DATASET RECORDS: Begin

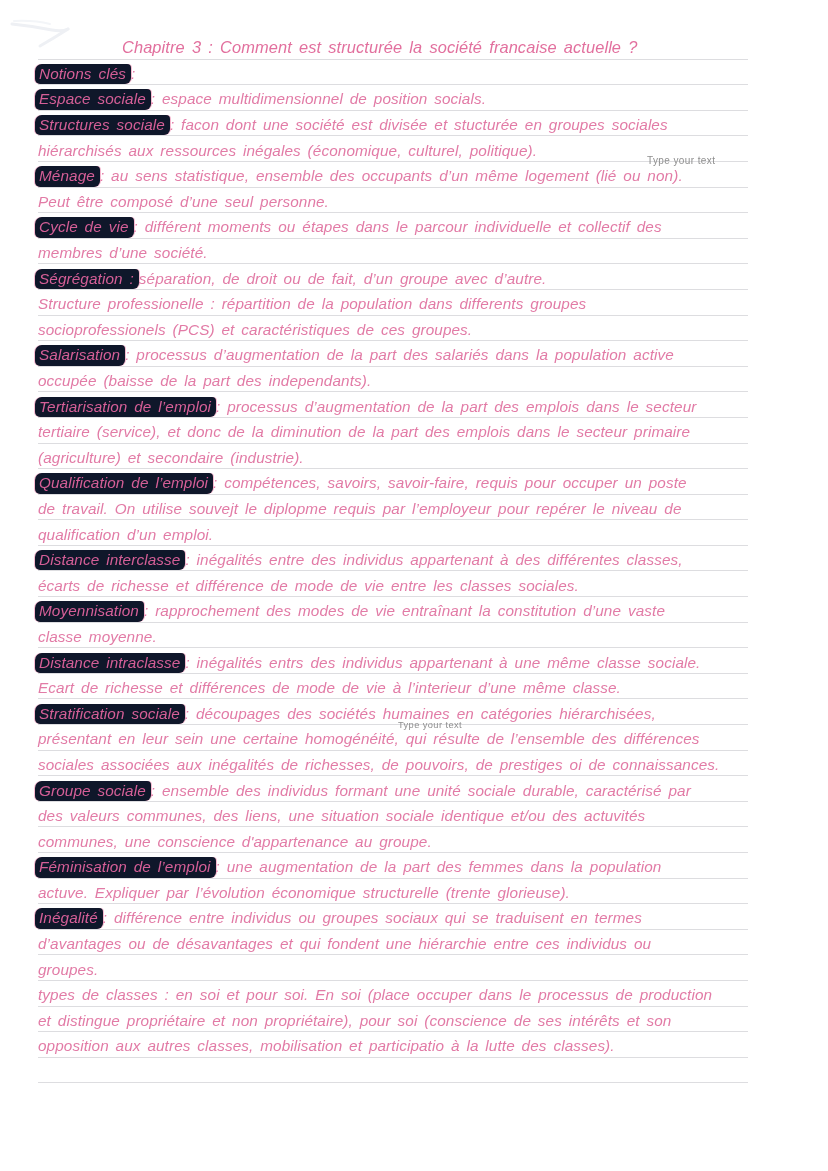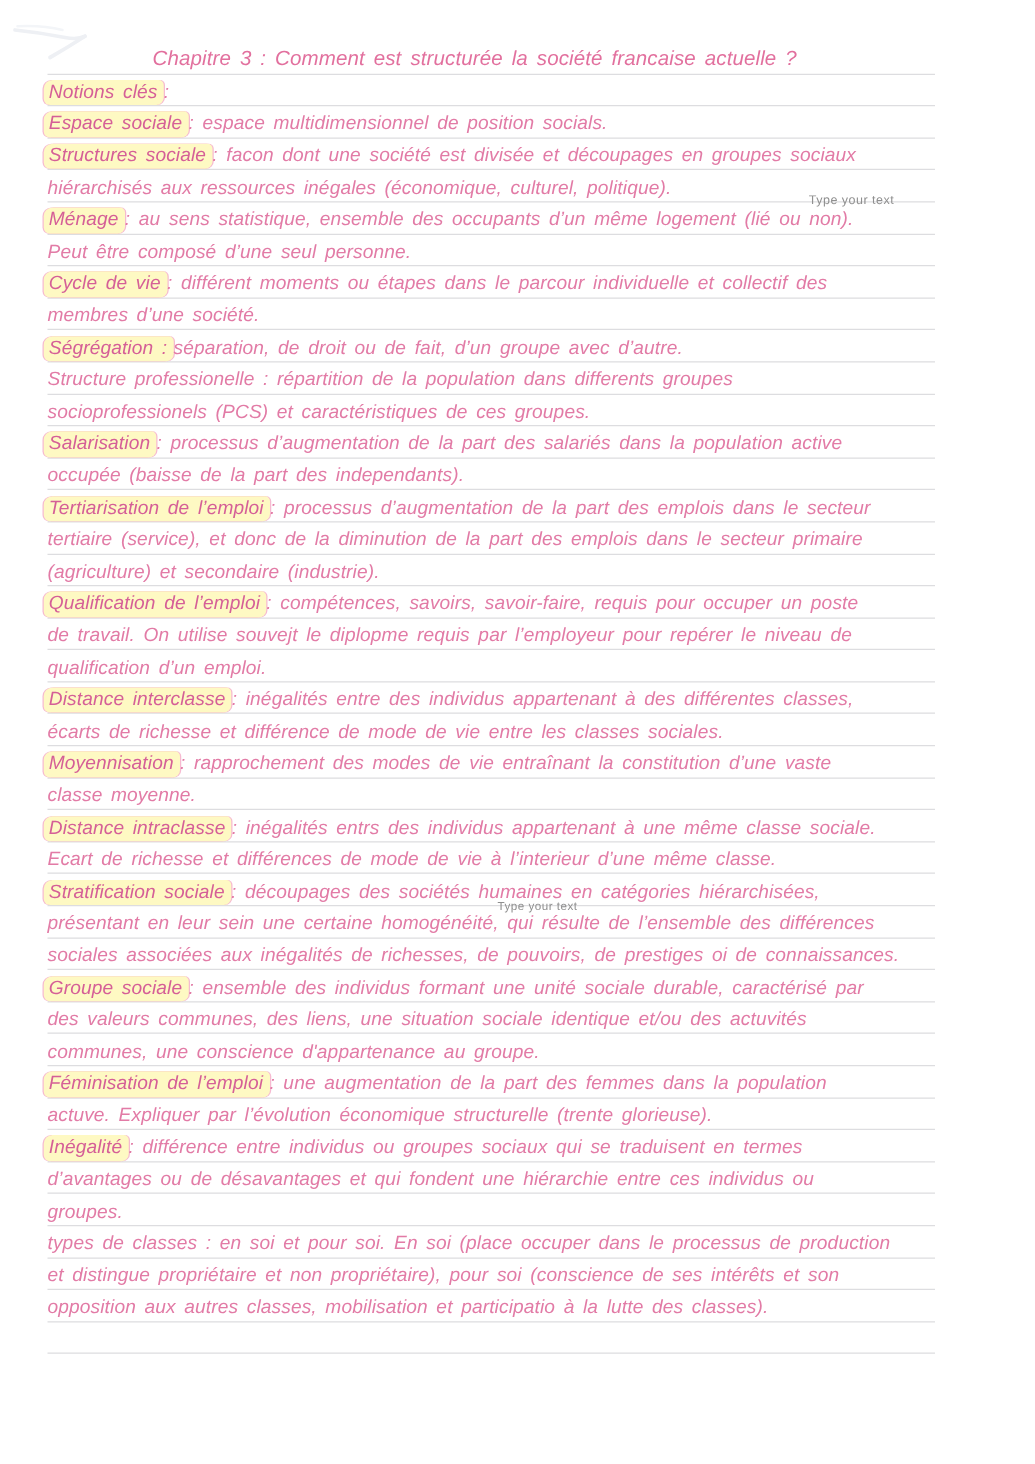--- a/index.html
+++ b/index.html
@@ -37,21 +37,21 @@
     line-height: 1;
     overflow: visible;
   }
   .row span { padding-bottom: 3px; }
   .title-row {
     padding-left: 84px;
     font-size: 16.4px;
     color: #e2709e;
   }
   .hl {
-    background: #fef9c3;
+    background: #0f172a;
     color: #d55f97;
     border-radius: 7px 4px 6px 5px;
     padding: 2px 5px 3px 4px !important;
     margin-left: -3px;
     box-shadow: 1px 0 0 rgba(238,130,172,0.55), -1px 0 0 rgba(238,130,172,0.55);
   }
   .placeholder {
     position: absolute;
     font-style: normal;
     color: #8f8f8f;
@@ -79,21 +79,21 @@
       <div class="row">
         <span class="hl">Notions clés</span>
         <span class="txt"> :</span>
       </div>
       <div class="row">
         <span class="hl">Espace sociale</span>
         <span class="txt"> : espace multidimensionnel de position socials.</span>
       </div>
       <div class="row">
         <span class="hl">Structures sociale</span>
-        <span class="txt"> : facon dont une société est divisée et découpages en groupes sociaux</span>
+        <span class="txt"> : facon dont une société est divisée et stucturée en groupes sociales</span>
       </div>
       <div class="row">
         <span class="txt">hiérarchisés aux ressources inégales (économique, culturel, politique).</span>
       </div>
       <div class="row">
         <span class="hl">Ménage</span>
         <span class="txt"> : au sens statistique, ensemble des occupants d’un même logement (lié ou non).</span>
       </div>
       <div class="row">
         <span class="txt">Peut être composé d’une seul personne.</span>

DATASET RECORDS: End

# [TASK REQUIREMENTS]
The reply should be nothing but the number of lines in the entries that include "facon".

# [RESPONSE TO THIS EXERCISE]
2